= Beginning of Section =
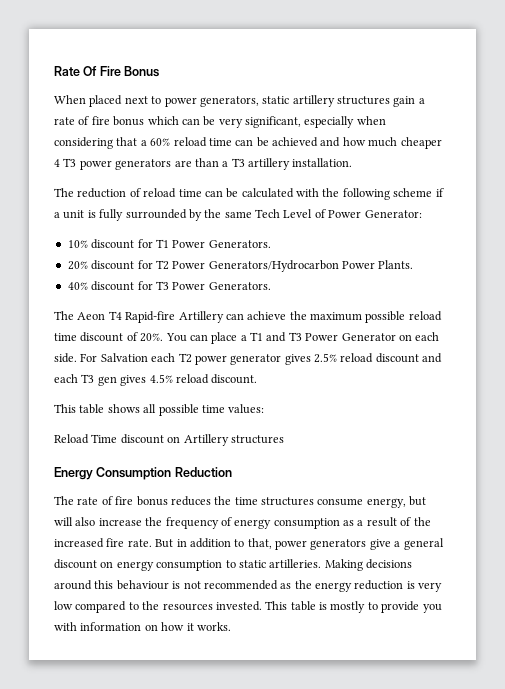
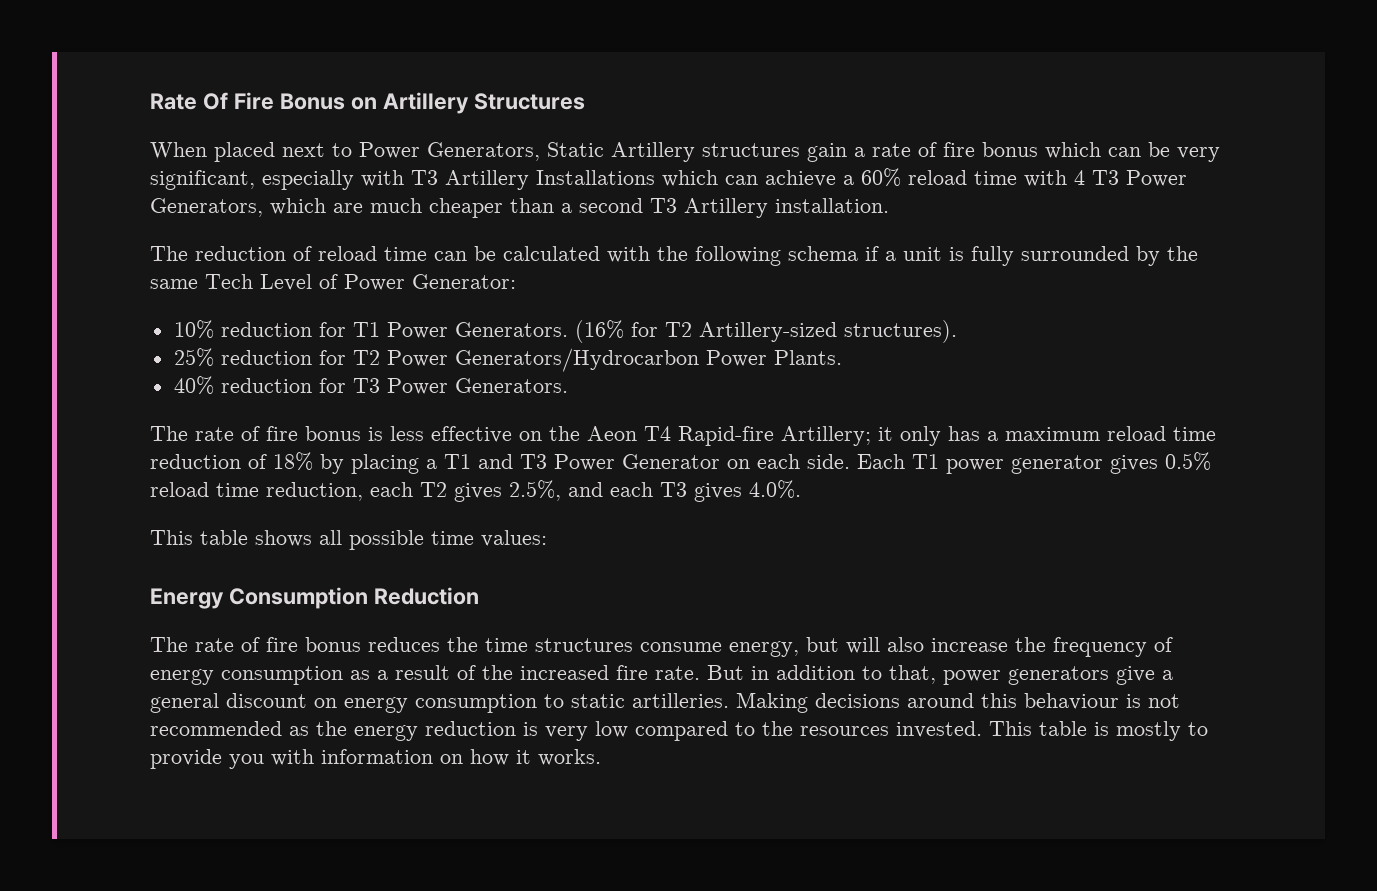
- Rate Of Fire Bonus
+ Rate Of Fire Bonus on Artillery Structures
- When placed next to power generators, static artillery structures gain a rate of fire bonus which can be very significant, especially when considering that a 60% reload time can be achieved and how much cheaper 4 T3 power generators are than a T3 artillery installation.
+ When placed next to Power Generators, Static Artillery structures gain a rate of fire bonus which can be very significant, especially with T3 Artillery Installations which can achieve a 60% reload time with 4 T3 Power Generators, which are much cheaper than a second T3 Artillery installation.
- The reduction of reload time can be calculated with the following scheme if a unit is fully surrounded by the same Tech Level of Power Generator:
+ The reduction of reload time can be calculated with the following schema if a unit is fully surrounded by the same Tech Level of Power Generator:
- 10% discount for T1 Power Generators.
- 20% discount for T2 Power Generators/Hydrocarbon Power Plants.
+ 10% reduction for T1 Power Generators. (16% for T2 Artillery-sized structures).
+ 25% reduction for T2 Power Generators/Hydrocarbon Power Plants.
- 40% discount for T3 Power Generators.
+ 40% reduction for T3 Power Generators.
- The Aeon T4 Rapid-fire Artillery can achieve the maximum possible reload time discount of 20%. You can place a T1 and T3 Power Generator on each side.
+ The rate of fire bonus is less effective on the Aeon T4 Rapid-fire Artillery; it only has a maximum reload time reduction of 18% by placing a T1 and T3 Power Generator on each side.
- For Salvation each T2 power generator gives 2.5% reload discount and each T3 gen gives 4.5% reload discount.
+ Each T1 power generator gives 0.5% reload time reduction, each T2 gives 2.5%, and each T3 gives 4.0%.
- Reload Time discount on Artillery structures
= End of Section =
**WHAT YOU SHOULD DO:**
Give every entry again word for word; no images belong in the copy.

**ANSWER SPACE:**
- Rate Of Fire Bonus
+ Rate Of Fire Bonus on Artillery Structures
- When placed next to power generators, static artillery structures gain a rate of fire bonus which can be very significant, especially when considering that a 60% reload time can be achieved and how much cheaper 4 T3 power generators are than a T3 artillery installation.
+ When placed next to Power Generators, Static Artillery structures gain a rate of fire bonus which can be very significant, especially with T3 Artillery Installations which can achieve a 60% reload time with 4 T3 Power Generators, which are much cheaper than a second T3 Artillery installation.
- The reduction of reload time can be calculated with the following scheme if a unit is fully surrounded by the same Tech Level of Power Generator:
+ The reduction of reload time can be calculated with the following schema if a unit is fully surrounded by the same Tech Level of Power Generator:
- 10% discount for T1 Power Generators.
- 20% discount for T2 Power Generators/Hydrocarbon Power Plants.
+ 10% reduction for T1 Power Generators. (16% for T2 Artillery-sized structures).
+ 25% reduction for T2 Power Generators/Hydrocarbon Power Plants.
- 40% discount for T3 Power Generators.
+ 40% reduction for T3 Power Generators.
- The Aeon T4 Rapid-fire Artillery can achieve the maximum possible reload time discount of 20%. You can place a T1 and T3 Power Generator on each side.
+ The rate of fire bonus is less effective on the Aeon T4 Rapid-fire Artillery; it only has a maximum reload time reduction of 18% by placing a T1 and T3 Power Generator on each side.
- For Salvation each T2 power generator gives 2.5% reload discount and each T3 gen gives 4.5% reload discount.
+ Each T1 power generator gives 0.5% reload time reduction, each T2 gives 2.5%, and each T3 gives 4.0%.
- Reload Time discount on Artillery structures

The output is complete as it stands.